*Exercise instructions*.
Extract each line holding the word "case" from the entries.

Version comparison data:

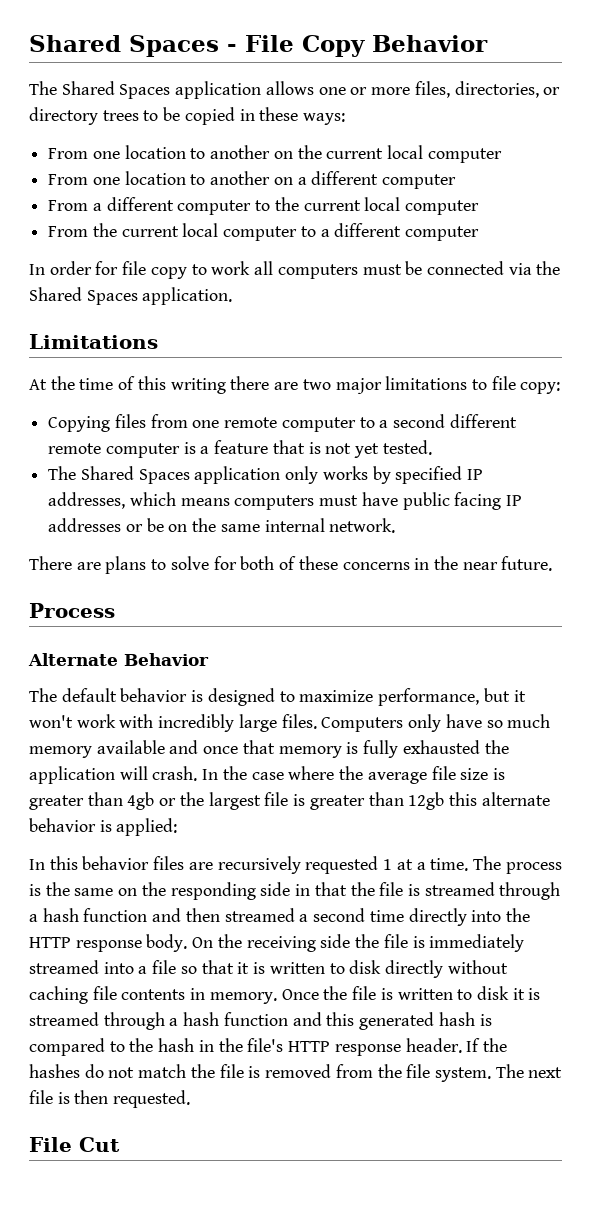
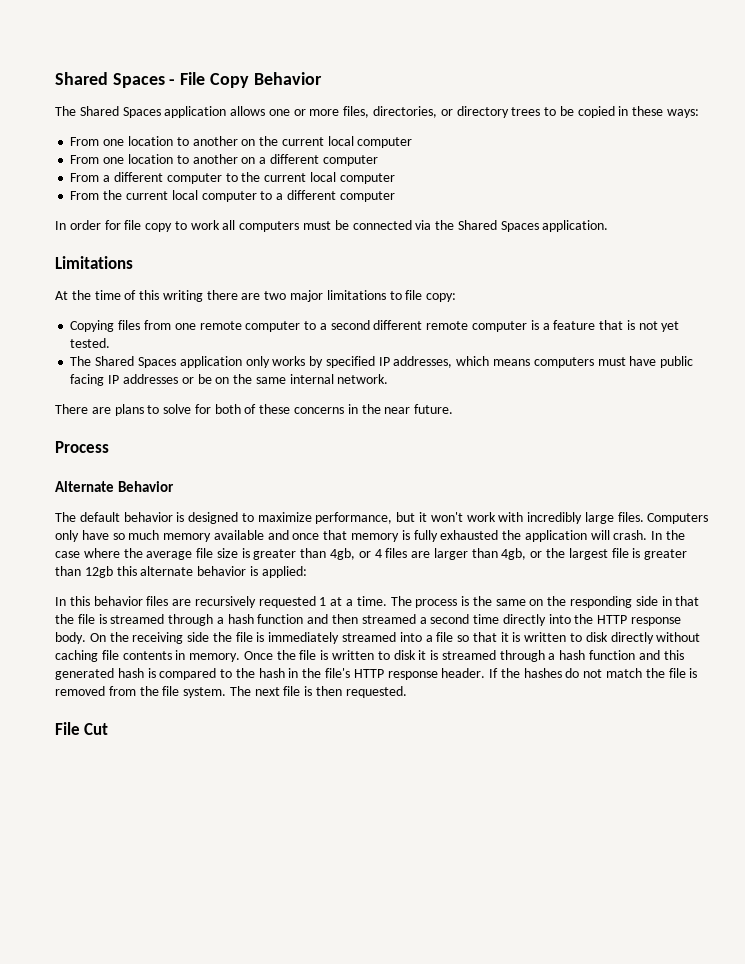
- In the case where the average file size is greater than 4gb or the largest file is greater than 12gb this alternate behavior is applied:
+ In the case where the average file size is greater than 4gb, or 4 files are larger than 4gb, or the largest file is greater than 12gb this alternate behavior is applied:

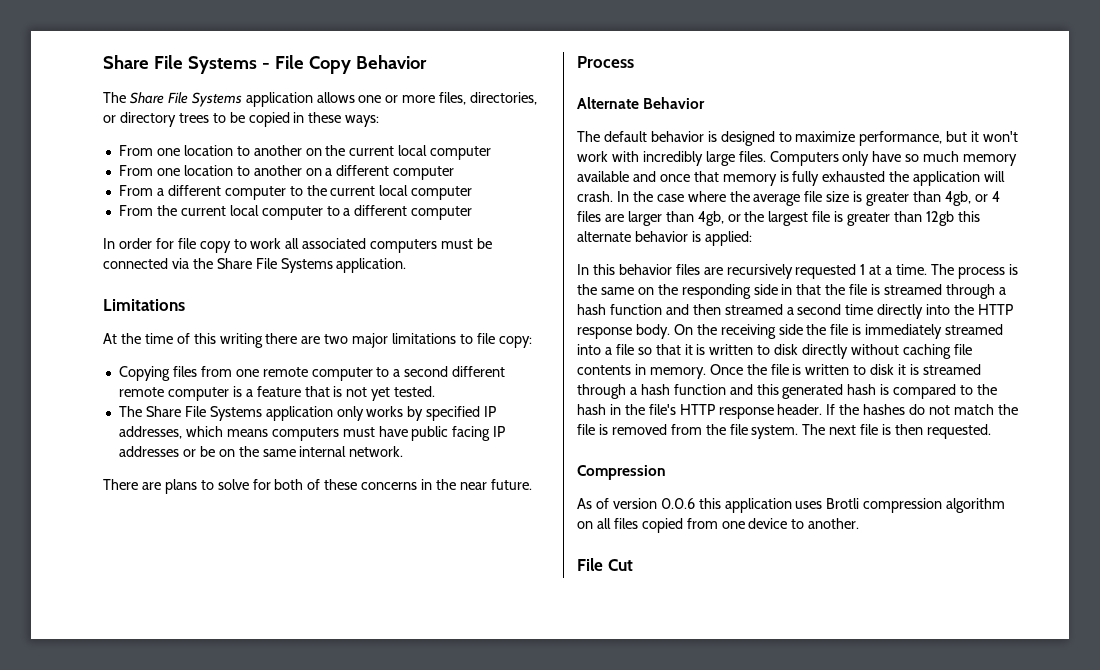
- Shared Spaces - File Copy Behavior
+ Share File Systems - File Copy Behavior
- The Shared Spaces application allows one or more files, directories, or directory trees to be copied in these ways:
+ The Share File Systems application allows one or more files, directories, or directory trees to be copied in these ways:
- In order for file copy to work all computers must be connected via the Shared Spaces application.
+ In order for file copy to work all associated computers must be connected via the Share File Systems application.
- The Shared Spaces application only works by specified IP addresses, which means computers must have public facing IP addresses or be on the same internal network.
+ The Share File Systems application only works by specified IP addresses, which means computers must have public facing IP addresses or be on the same internal network.
+ Compression
+ As of version 0.0.6 this application uses Brotli compression algorithm on all files copied from one device to another.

*Task result*.
- In the case where the average file size is greater than 4gb or the largest file is greater than 12gb this alternate behavior is applied:
+ In the case where the average file size is greater than 4gb, or 4 files are larger than 4gb, or the largest file is greater than 12gb this alternate behavior is applied:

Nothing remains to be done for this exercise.